_EXERCISE GOAL_. The task requires restating, word for word, the lines of the entries below from the one containing "position:absolute;left:145px;top:50%;" through the final one, both included.

_THE RECORDS_.
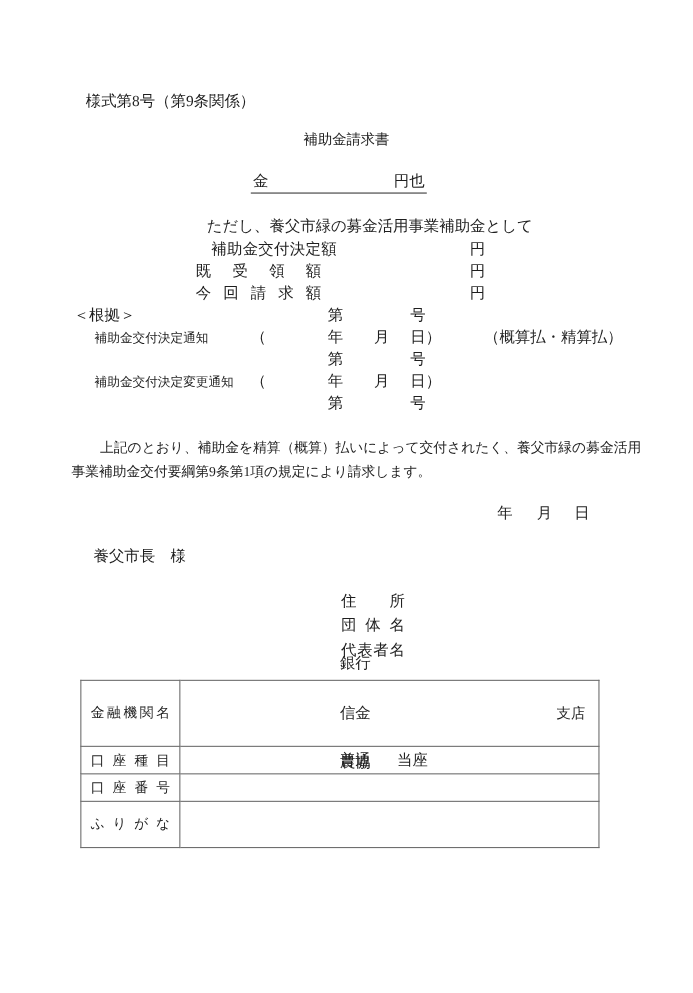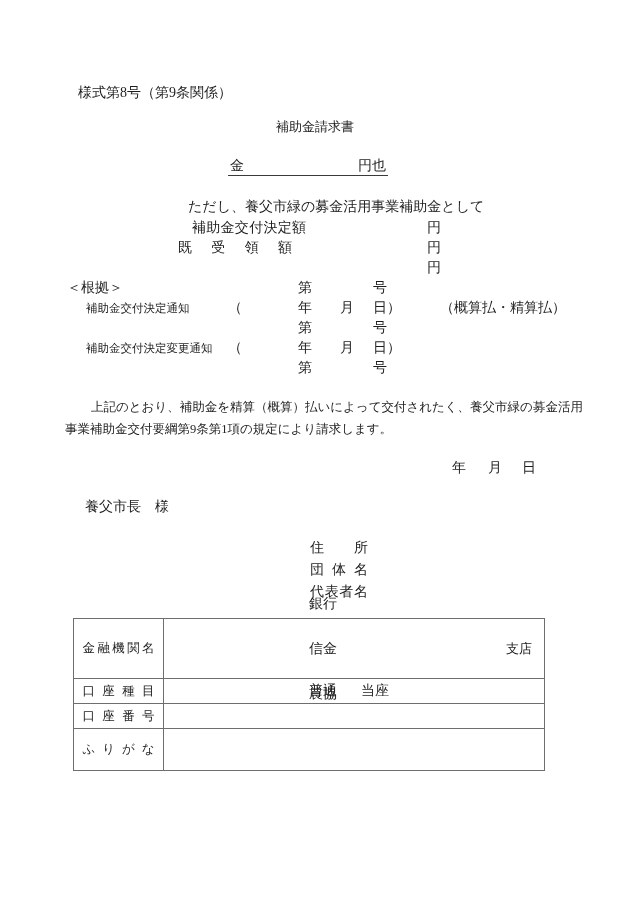--- a/index.html
+++ b/index.html
@@ -36,21 +36,21 @@
   }
   .btable td{border:1px solid #6e6e6e;padding:0;}
   .btable td.lbl{width:89px;text-align:center;vertical-align:middle;font-family:Liberation Serif, serif;}
   .tlabel{
     display:inline-block;width:72px;font-size:12.5px;
     white-space:nowrap;
     text-align:justify;
     -moz-text-align-last:justify;
     text-align-last:justify;
   }
-  .btable td.val{position:relative;font-family:Liberation Mono, monospace;}
+  .btable td.val{position:relative;}
   .opts{
     position:absolute;left:145px;top:50%;
     transform:translateY(-50%);
     line-height:15px;white-space:pre;
   }
   .branch{
     position:absolute;right:12px;top:50%;
     transform:translateY(-50%);
     font-size:13px;white-space:pre;
   }
@@ -74,20 +74,21 @@
   </div>
 
   <div class="abs" style="left:188px;top:197px">ただし、養父市緑の募金活用事業補助金として</div>
 
   <div class="abs jlabel" style="left:192px;top:218px;width:114px">補助金交付決定額</div>
   <div class="abs" style="left:427px;top:218px">円</div>
 
   <div class="abs jlabel" style="left:178px;top:238px;width:114px">既 受 領 額</div>
   <div class="abs" style="left:427px;top:238px">円</div>
 
+  <div class="abs jlabel" style="left:178px;top:258px;width:114px">今 回 請 求 額</div>
   <div class="abs" style="left:427px;top:258px">円</div>
 
   <div class="abs" style="left:67px;top:278px">＜根拠＞</div>
   <div class="abs" style="left:298px;top:278px">第</div>
   <div class="abs" style="left:373px;top:278px">号</div>
 
   <div class="abs notice" style="left:86px;top:298px">補助金交付決定通知</div>
   <div class="abs" style="left:228px;top:298px">（</div>
   <div class="abs" style="left:298px;top:298px">年</div>
   <div class="abs" style="left:340px;top:298px">月</div>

_SOLUTION_.
     position:absolute;left:145px;top:50%;
     transform:translateY(-50%);
     line-height:15px;white-space:pre;
   }
   .branch{
     position:absolute;right:12px;top:50%;
     transform:translateY(-50%);
     font-size:13px;white-space:pre;
   }
@@ -74,20 +74,21 @@
   </div>
 
   <div class="abs" style="left:188px;top:197px">ただし、養父市緑の募金活用事業補助金として</div>
 
   <div class="abs jlabel" style="left:192px;top:218px;width:114px">補助金交付決定額</div>
   <div class="abs" style="left:427px;top:218px">円</div>
 
   <div class="abs jlabel" style="left:178px;top:238px;width:114px">既 受 領 額</div>
   <div class="abs" style="left:427px;top:238px">円</div>
 
+  <div class="abs jlabel" style="left:178px;top:258px;width:114px">今 回 請 求 額</div>
   <div class="abs" style="left:427px;top:258px">円</div>
 
   <div class="abs" style="left:67px;top:278px">＜根拠＞</div>
   <div class="abs" style="left:298px;top:278px">第</div>
   <div class="abs" style="left:373px;top:278px">号</div>
 
   <div class="abs notice" style="left:86px;top:298px">補助金交付決定通知</div>
   <div class="abs" style="left:228px;top:298px">（</div>
   <div class="abs" style="left:298px;top:298px">年</div>
   <div class="abs" style="left:340px;top:298px">月</div>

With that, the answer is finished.